Problem to work on ::
Locate the string "opcodes" in the listing below. Copy every line where it is found.

Input data ::
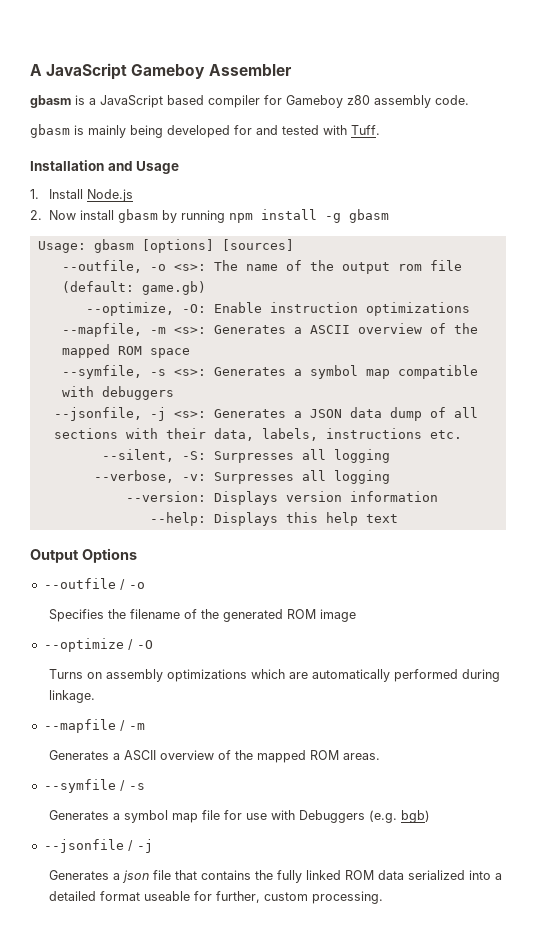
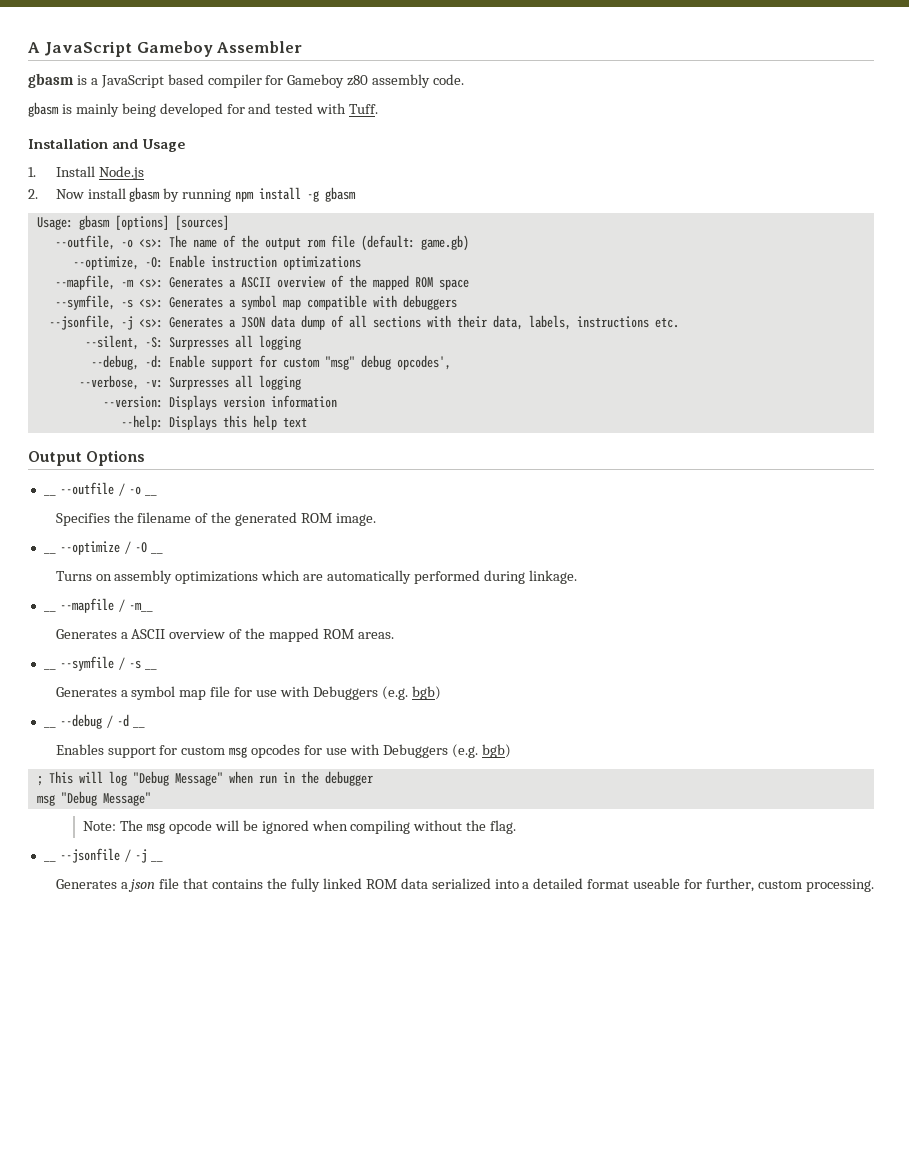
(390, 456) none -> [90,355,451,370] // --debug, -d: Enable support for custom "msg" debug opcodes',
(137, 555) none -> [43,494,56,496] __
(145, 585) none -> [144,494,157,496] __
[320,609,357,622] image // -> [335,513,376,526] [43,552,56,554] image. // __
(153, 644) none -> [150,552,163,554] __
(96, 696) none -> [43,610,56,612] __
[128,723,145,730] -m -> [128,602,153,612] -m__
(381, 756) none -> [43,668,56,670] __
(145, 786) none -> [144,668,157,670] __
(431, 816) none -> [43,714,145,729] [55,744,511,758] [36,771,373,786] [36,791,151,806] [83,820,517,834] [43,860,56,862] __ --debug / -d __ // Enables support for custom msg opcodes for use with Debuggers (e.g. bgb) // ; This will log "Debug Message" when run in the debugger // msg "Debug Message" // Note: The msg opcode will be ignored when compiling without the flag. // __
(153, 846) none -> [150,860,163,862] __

Your solution ::
(390, 456) none -> [90,355,451,370] // --debug, -d: Enable support for custom "msg" debug opcodes',
(431, 816) none -> [43,714,145,729] [55,744,511,758] [36,771,373,786] [36,791,151,806] [83,820,517,834] [43,860,56,862] __ --debug / -d __ // Enables support for custom msg opcodes for use with Debuggers (e.g. bgb) // ; This will log "Debug Message" when run in the debugger // msg "Debug Message" // Note: The msg opcode will be ignored when compiling without the flag. // __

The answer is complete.